Media attention has followed. Since its public launch in January 2025, Nostrada.ai has been profiled in The Guardian and The Times, cited in parliamentary debates, and even featured on ITV’s Peston, where MP Dawn Butler tested her own AI simulation live on air. Emirali’s product is often described as sitting at the intersection of AI, democracy, and lobbying — a space that brings both opportunity and scrutiny. “Because we sit at the intersection of AI, democracy and lobbying, opinions have arrived before invoices,” Emirali says. “We’ve been mentioned in Parliament, used by diplomats from NATO states and featured regularly on prime time TV. Keeping the developers insulated from that noise while staying transparent with regulators demands constant filtering.”

For Emirali, the hardest leadership lesson has come from learning the limits of AI. “Probabilistic output breeds overconfidence if left unchecked,” he reflects. A reshuffle during early pilot testing saw the model’s impressive predictive streak upended overnight. The solution? Pairing every AI-generated output with a human-written risk memo, and keeping “a human in the loop” at every stage.

Despite the intensity and unpredictability of his sector, Emirali’s focus is firmly forward. “General elections and spending reviews inevitably set the cadence for core product updates. But the good thing about having worked in Westminster at a senior level is I have a good sense of when these things might happen so we can prepare accordingly.”
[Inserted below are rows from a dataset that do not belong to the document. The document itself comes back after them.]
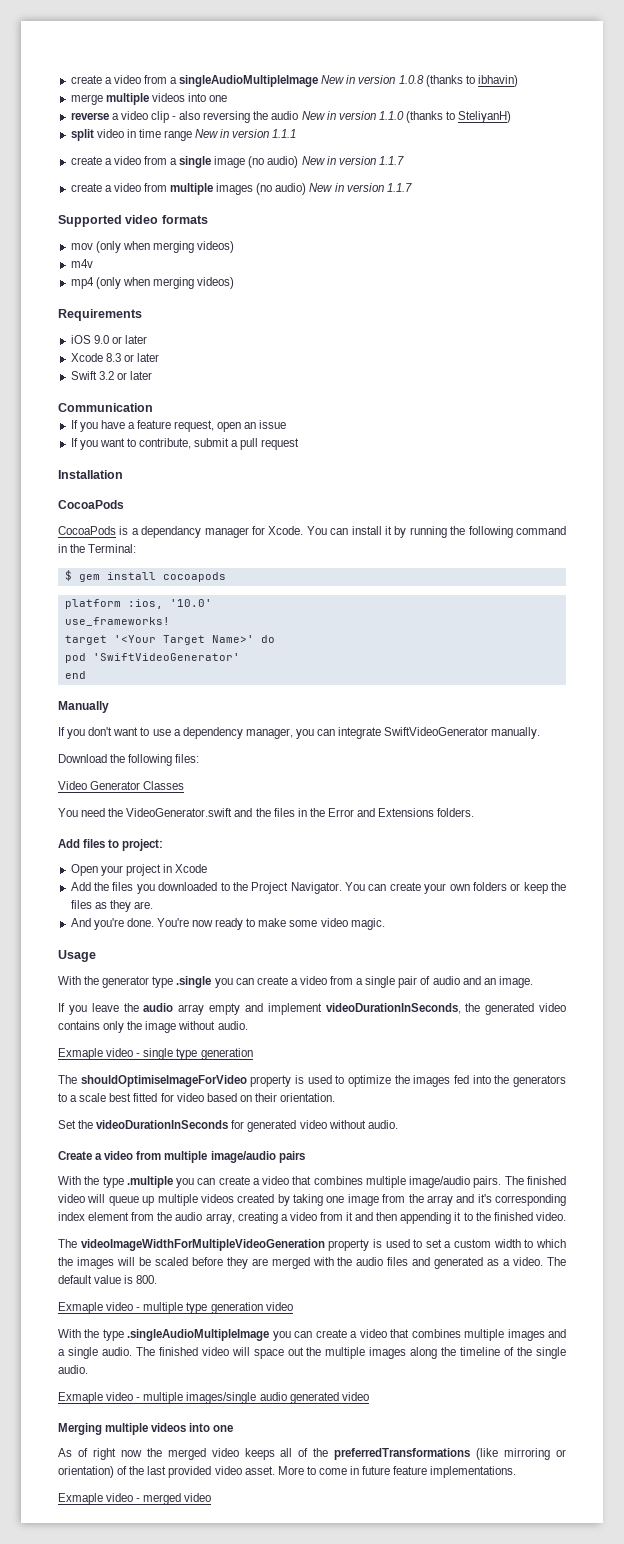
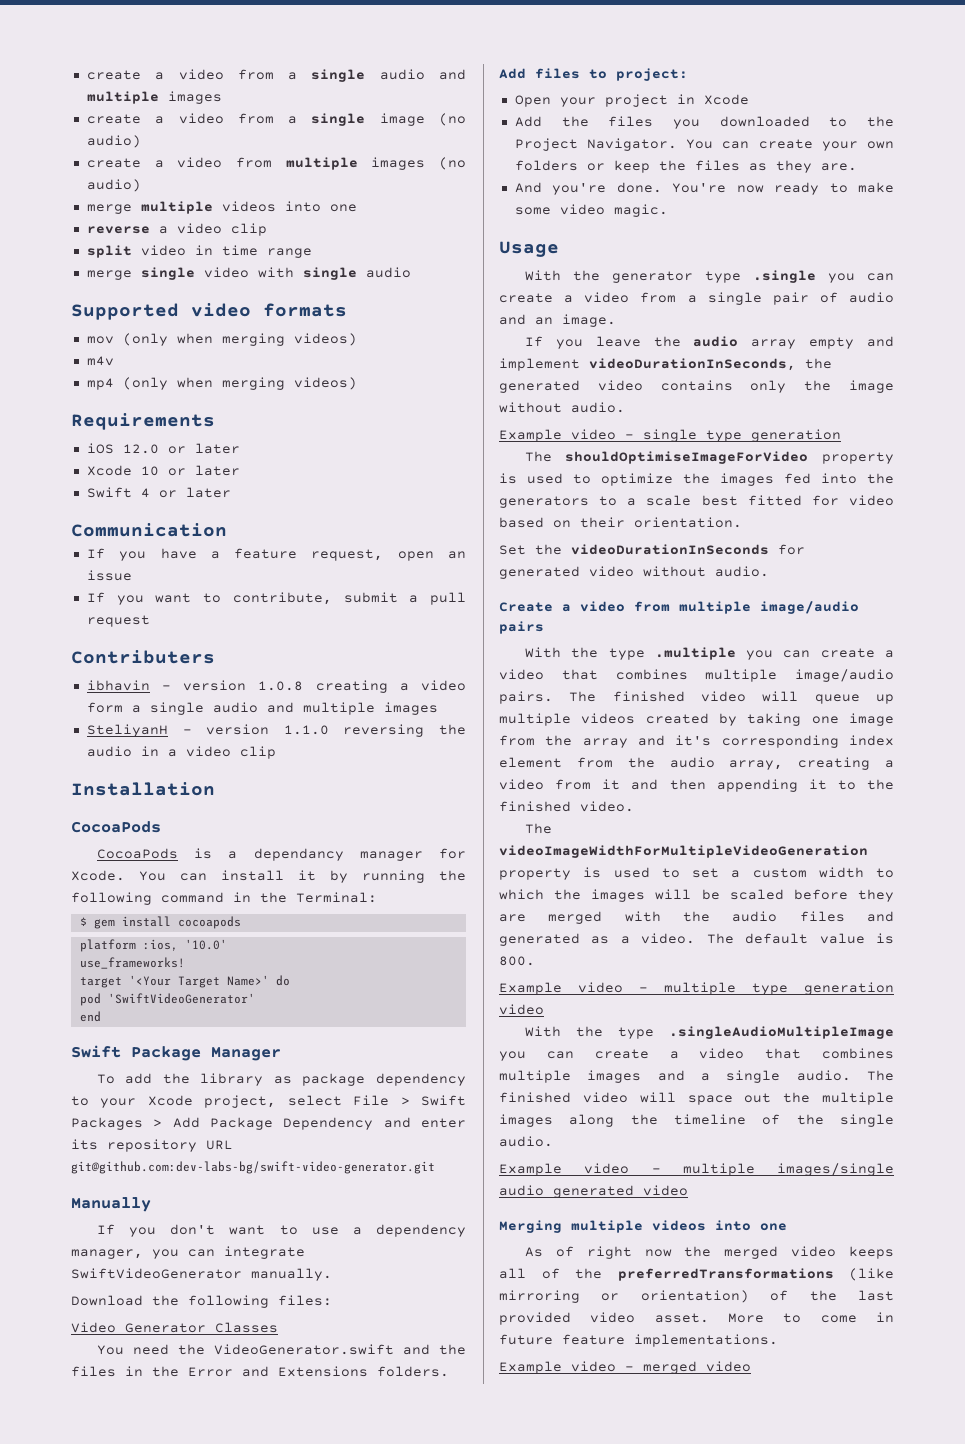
- create a video from a singleAudioMultipleImage New in version 1.0.8 (thanks to ibhavin)
+ create a video from a single audio and multiple images
+ create a video from a single image (no audio)
+ create a video from multiple images (no audio)
- reverse a video clip - also reversing the audio New in version 1.1.0 (thanks to SteliyanH)
+ reverse a video clip
- split video in time range New in version 1.1.1
- create a video from a single image (no audio) New in version 1.1.7
- create a video from multiple images (no audio) New in version 1.1.7
+ split video in time range
+ merge single video with single audio
- iOS 9.0 or later
+ iOS 12.0 or later
- Xcode 8.3 or later
+ Xcode 10 or later
- Swift 3.2 or later
+ Swift 4 or later
+ Contributers
+ ibhavin - version 1.0.8 creating a video form a single audio and multiple images
+ SteliyanH - version 1.1.0 reversing the audio in a video clip
+ Swift Package Manager
+ To add the library as package dependency to your Xcode project, select File > Swift Packages > Add Package Dependency and enter its repository URL git@github.com:dev-labs-bg/swift-video-generator.git
- Exmaple video - single type generation
+ Example video - single type generation
- Exmaple video - multiple type generation video
+ Example video - multiple type generation video
- Exmaple video - multiple images/single audio generated video
+ Example video - multiple images/single audio generated video
- Exmaple video - merged video
+ Example video - merged video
If there is a central lesson from Emirali’s journey, it is the value of acting decisively — even in high-stakes, high-uncertainty settings. “Launch before you feel comfortable. In both Westminster and startups, opportunities appear as slivers. Waiting for the perfect output wastes so much time and in technology and politics, there is no time to waste.”

As the lines between politics and technology continue to blur, Leon Emirali’s career is proof that innovation often begins with the frustrations and blind spots of the status quo. For the next generation of leaders, his story offers a case study in resilience, adaptation, and the power of data-driven ambition.